- EXERCISE DATA
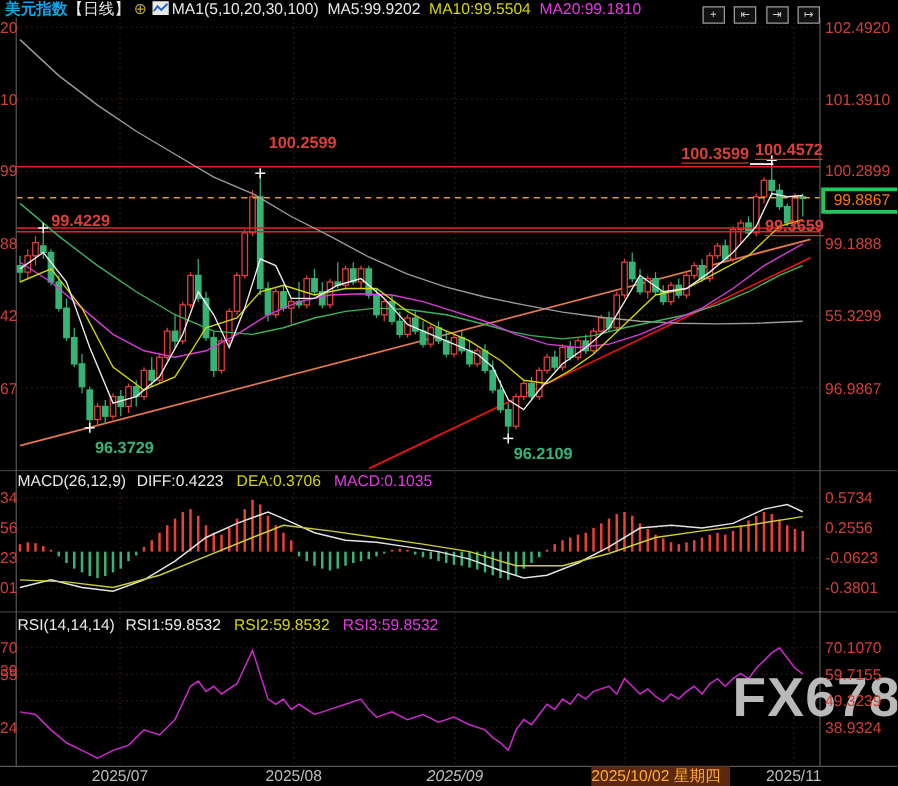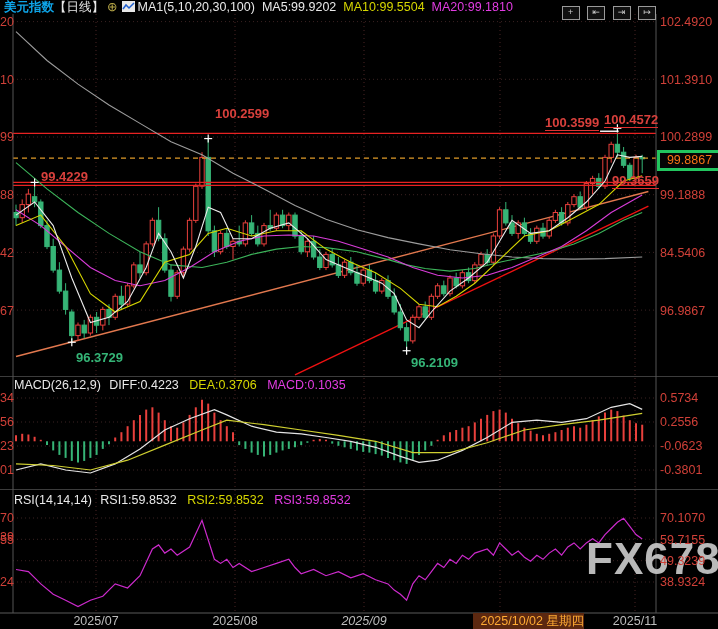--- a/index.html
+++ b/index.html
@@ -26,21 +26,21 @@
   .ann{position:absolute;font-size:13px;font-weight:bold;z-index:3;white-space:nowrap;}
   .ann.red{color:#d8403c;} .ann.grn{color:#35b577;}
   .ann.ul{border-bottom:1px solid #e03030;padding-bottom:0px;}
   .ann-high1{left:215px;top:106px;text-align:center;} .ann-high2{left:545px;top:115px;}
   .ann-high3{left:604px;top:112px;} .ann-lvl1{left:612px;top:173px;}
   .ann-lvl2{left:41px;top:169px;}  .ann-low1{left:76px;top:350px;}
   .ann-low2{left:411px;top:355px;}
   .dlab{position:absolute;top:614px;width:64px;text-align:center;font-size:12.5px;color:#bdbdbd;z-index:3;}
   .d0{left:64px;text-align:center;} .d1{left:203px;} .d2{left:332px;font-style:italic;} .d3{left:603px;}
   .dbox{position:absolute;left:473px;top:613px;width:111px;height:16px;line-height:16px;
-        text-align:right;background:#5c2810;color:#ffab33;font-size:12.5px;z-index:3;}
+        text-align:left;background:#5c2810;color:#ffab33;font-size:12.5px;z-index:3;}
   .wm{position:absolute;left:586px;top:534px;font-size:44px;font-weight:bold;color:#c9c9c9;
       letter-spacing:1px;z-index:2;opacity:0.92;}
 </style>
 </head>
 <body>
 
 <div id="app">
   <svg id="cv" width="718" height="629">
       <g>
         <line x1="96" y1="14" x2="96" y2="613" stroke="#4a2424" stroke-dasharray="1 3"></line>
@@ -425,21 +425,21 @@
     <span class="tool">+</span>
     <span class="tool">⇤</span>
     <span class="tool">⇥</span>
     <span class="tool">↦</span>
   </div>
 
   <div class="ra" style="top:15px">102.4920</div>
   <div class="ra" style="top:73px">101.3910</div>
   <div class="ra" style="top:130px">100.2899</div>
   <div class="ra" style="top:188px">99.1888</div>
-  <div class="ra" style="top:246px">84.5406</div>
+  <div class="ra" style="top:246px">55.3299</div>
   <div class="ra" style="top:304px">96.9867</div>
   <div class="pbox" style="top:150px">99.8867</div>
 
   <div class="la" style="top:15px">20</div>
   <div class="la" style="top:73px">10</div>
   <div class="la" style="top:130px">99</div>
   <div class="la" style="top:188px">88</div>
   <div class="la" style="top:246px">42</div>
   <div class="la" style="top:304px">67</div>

==

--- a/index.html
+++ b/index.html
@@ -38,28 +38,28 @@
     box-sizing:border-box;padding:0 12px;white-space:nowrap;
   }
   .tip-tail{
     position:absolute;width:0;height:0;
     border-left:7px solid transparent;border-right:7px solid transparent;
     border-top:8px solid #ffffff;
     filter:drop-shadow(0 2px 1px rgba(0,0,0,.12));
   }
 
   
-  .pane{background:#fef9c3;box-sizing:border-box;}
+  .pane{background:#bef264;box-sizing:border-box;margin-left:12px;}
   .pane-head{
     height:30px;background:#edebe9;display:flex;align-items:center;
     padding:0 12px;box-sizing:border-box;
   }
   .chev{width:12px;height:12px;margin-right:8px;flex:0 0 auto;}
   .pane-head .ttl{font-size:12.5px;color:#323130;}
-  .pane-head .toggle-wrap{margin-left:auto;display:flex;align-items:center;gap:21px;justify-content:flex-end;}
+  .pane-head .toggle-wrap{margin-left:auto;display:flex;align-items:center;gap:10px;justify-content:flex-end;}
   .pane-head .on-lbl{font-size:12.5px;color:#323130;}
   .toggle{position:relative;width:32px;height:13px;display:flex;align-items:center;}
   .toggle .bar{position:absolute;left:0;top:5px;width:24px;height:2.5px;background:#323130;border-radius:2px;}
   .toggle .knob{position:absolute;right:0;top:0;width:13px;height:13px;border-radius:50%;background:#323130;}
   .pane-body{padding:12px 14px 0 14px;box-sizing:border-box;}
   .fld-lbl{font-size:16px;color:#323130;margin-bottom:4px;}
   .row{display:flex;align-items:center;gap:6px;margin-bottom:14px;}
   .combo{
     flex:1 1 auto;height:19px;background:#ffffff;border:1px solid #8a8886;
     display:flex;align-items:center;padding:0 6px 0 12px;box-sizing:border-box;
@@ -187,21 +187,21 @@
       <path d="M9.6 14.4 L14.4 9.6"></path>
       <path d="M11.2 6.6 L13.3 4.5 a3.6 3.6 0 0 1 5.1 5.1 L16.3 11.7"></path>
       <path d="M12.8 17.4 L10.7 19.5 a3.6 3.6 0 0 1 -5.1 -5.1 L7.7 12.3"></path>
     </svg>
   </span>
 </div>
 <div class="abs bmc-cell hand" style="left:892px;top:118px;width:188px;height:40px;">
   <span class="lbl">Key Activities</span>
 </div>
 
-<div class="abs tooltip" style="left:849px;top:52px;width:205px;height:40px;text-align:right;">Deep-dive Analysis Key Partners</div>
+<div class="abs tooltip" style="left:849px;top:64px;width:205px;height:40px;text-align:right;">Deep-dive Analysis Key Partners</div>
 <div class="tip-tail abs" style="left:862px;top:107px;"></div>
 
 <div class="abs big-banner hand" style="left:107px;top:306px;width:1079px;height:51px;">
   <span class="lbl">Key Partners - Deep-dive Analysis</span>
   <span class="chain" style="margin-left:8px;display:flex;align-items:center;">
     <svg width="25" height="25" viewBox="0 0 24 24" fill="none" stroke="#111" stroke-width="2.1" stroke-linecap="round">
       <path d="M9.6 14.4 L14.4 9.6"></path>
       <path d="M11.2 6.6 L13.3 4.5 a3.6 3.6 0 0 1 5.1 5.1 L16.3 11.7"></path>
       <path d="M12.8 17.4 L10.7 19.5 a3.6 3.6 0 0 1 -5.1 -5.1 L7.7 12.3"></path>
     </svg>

- INSTRUCTIONS TO FOLLOW
Return a copy of each line in the records above that has "Partners" in it.

- RESULT OF THE EXERCISE
-<div class="abs tooltip" style="left:849px;top:52px;width:205px;height:40px;text-align:right;">Deep-dive Analysis Key Partners</div>
+<div class="abs tooltip" style="left:849px;top:64px;width:205px;height:40px;text-align:right;">Deep-dive Analysis Key Partners</div>
   <span class="lbl">Key Partners - Deep-dive Analysis</span>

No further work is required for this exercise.